RECORDS FOR THE EXERCISE Start Marker

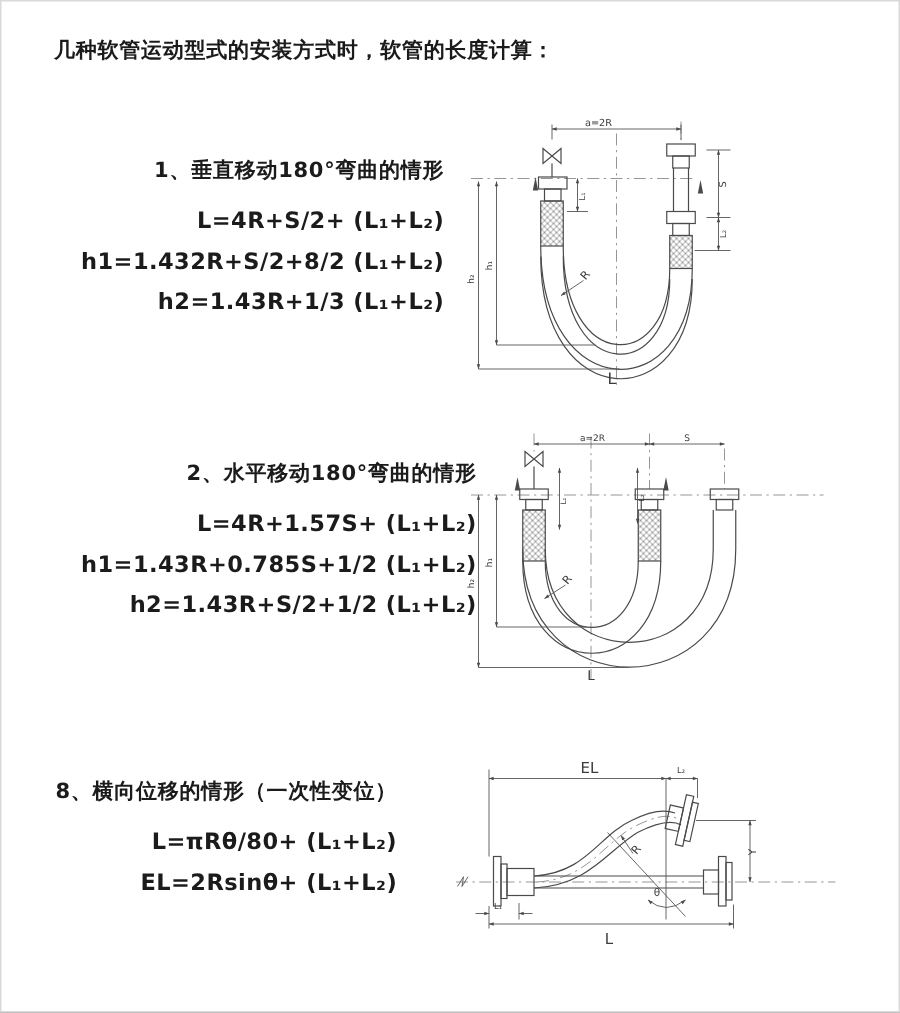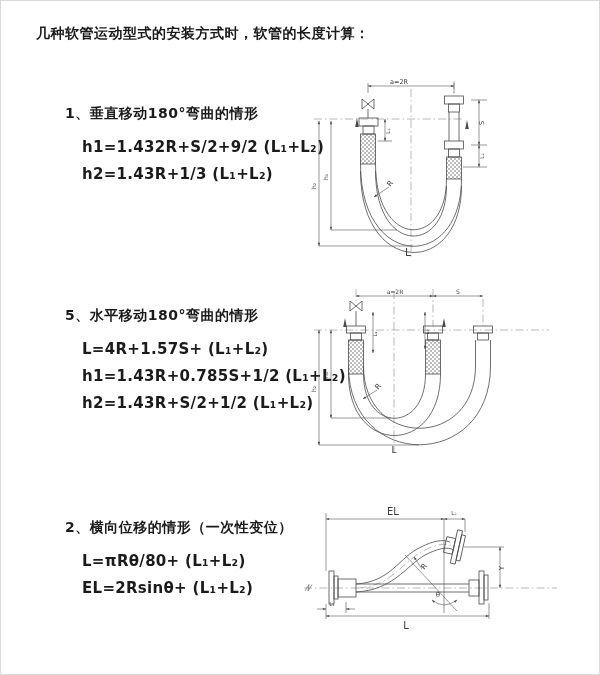--- a/index.html
+++ b/index.html
@@ -12,7 +12,7 @@
     position:absolute;left:35px;top:24px;font-size:14px;font-weight:bold;
     letter-spacing:.5px;white-space:nowrap;
   }
-  .calc-section{position:absolute;left:64px;white-space:nowrap;}
+  .calc-section{position:absolute;left:36px;white-space:nowrap;text-align:right;}
   .sec-heading{font-size:14px;font-weight:bold;margin:0 0 11px 0;letter-spacing:.5px;}
   .formula{font-size:15px;font-weight:600;line-height:27px;margin-left:17px;letter-spacing:.3px;}
   .s1{top:104px;}

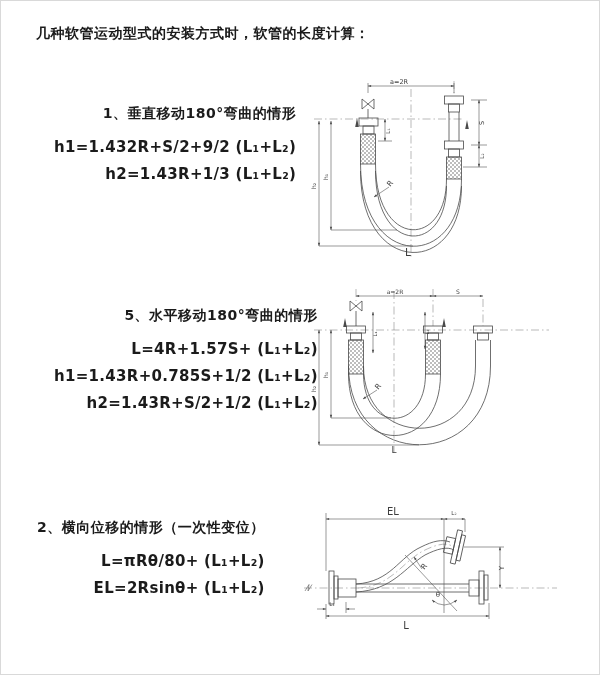--- a/index.html
+++ b/index.html
@@ -34,6 +34,7 @@
 
   <section class="calc-section s1">
     <h2 class="sec-heading">1、垂直移动180°弯曲的情形</h2>
+    <div class="formula">L=4R+S/2+ (L₁+L₂)</div>
     <div class="formula">h1=1.432R+S/2+9/2 (L₁+L₂)</div>
     <div class="formula">h2=1.43R+1/3 (L₁+L₂)</div>
   </section>

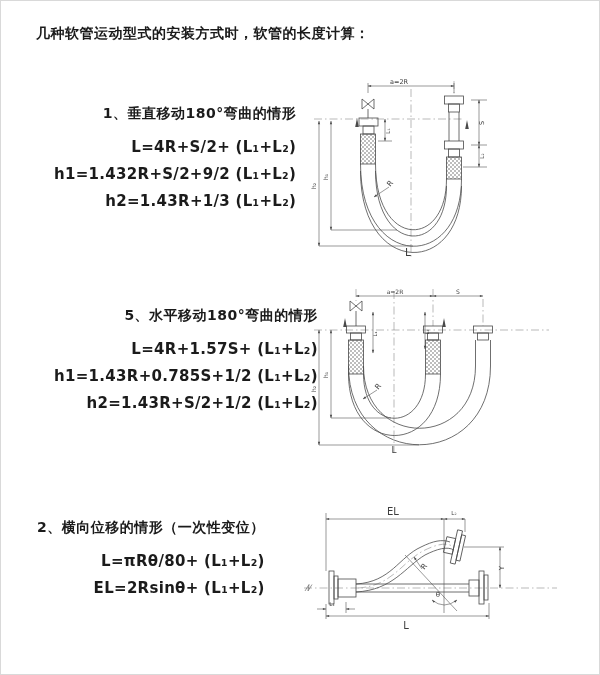--- a/index.html
+++ b/index.html
@@ -35,7 +35,7 @@
   <section class="calc-section s1">
     <h2 class="sec-heading">1、垂直移动180°弯曲的情形</h2>
     <div class="formula">L=4R+S/2+ (L₁+L₂)</div>
-    <div class="formula">h1=1.432R+S/2+9/2 (L₁+L₂)</div>
+    <div class="formula">h1=1.432R+S/2+8/2 (L₁+L₂)</div>
     <div class="formula">h2=1.43R+1/3 (L₁+L₂)</div>
   </section>
 

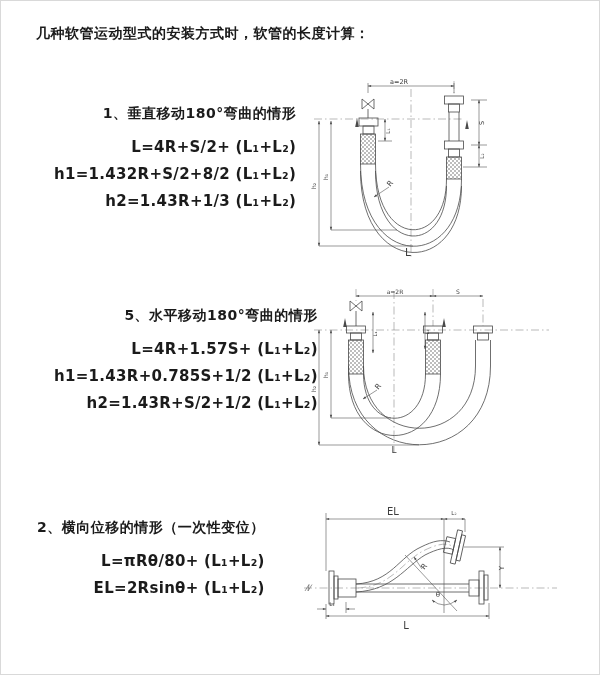--- a/index.html
+++ b/index.html
@@ -40,7 +40,7 @@
   </section>
 
   <section class="calc-section s2">
-    <h2 class="sec-heading">5、水平移动180°弯曲的情形</h2>
+    <h2 class="sec-heading">2、水平移动180°弯曲的情形</h2>
     <div class="formula">L=4R+1.57S+ (L₁+L₂)</div>
     <div class="formula">h1=1.43R+0.785S+1/2 (L₁+L₂)</div>
     <div class="formula">h2=1.43R+S/2+1/2 (L₁+L₂)</div>

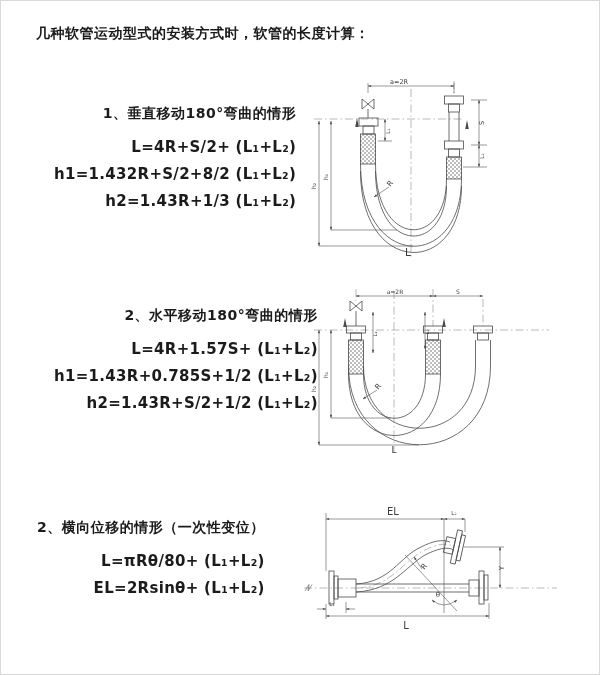--- a/index.html
+++ b/index.html
@@ -47,7 +47,7 @@
   </section>
 
   <section class="calc-section s3">
-    <h2 class="sec-heading">2、横向位移的情形（一次性变位）</h2>
+    <h2 class="sec-heading">8、横向位移的情形（一次性变位）</h2>
     <div class="formula">L=πRθ/80+ (L₁+L₂)</div>
     <div class="formula">EL=2Rsinθ+ (L₁+L₂)</div>
   </section>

RECORDS FOR THE EXERCISE End Marker

• ABOUT THIS TASK:
Return every line of the entries above that the string "size" appears in.

• RESULT BELOW:
     position:absolute;left:35px;top:24px;font-size:14px;font-weight:bold;
   .sec-heading{font-size:14px;font-weight:bold;margin:0 0 11px 0;letter-spacing:.5px;}
   .formula{font-size:15px;font-weight:600;line-height:27px;margin-left:17px;letter-spacing:.3px;}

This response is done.